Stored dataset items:
* * * *
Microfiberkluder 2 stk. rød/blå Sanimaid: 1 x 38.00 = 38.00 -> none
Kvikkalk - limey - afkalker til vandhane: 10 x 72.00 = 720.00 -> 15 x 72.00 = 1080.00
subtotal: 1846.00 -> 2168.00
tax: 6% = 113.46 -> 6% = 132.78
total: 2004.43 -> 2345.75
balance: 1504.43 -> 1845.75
* * * *
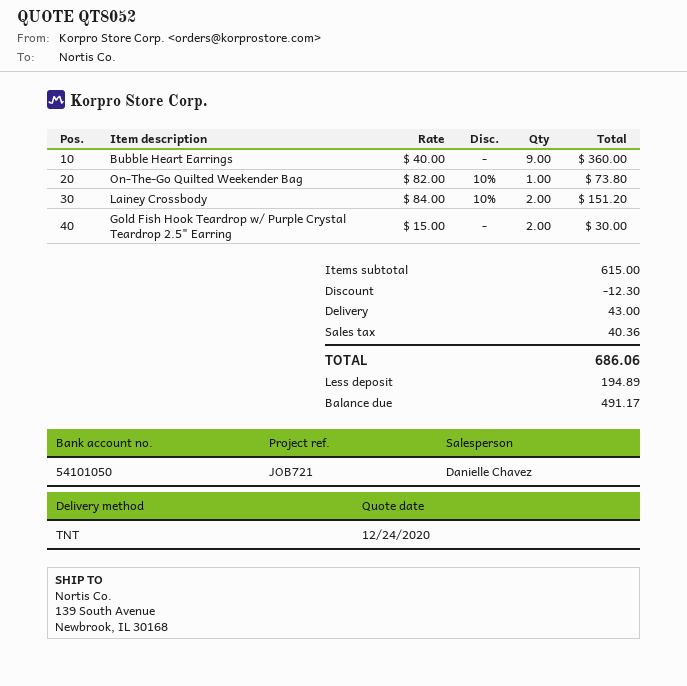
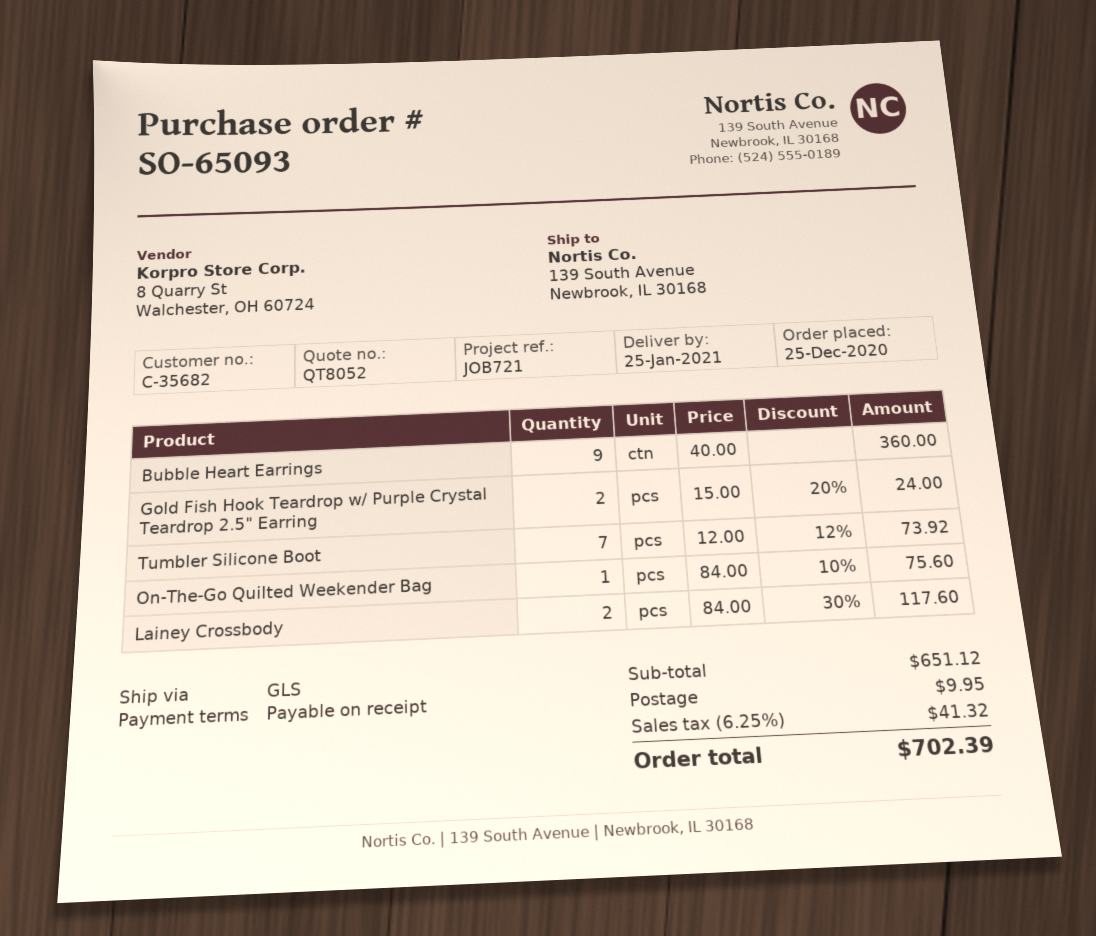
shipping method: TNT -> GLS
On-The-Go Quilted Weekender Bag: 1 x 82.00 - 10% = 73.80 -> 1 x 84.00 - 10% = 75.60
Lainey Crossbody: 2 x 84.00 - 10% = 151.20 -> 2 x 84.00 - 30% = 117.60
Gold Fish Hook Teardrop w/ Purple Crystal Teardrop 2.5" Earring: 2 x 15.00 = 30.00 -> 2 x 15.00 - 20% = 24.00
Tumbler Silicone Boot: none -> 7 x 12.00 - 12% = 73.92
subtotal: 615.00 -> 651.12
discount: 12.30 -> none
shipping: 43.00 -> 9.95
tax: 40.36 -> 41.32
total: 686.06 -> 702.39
* * * *
Your objective:
What number of lines in the records hold "shipping"? Reply with that number alone.

Result of this exercise:
2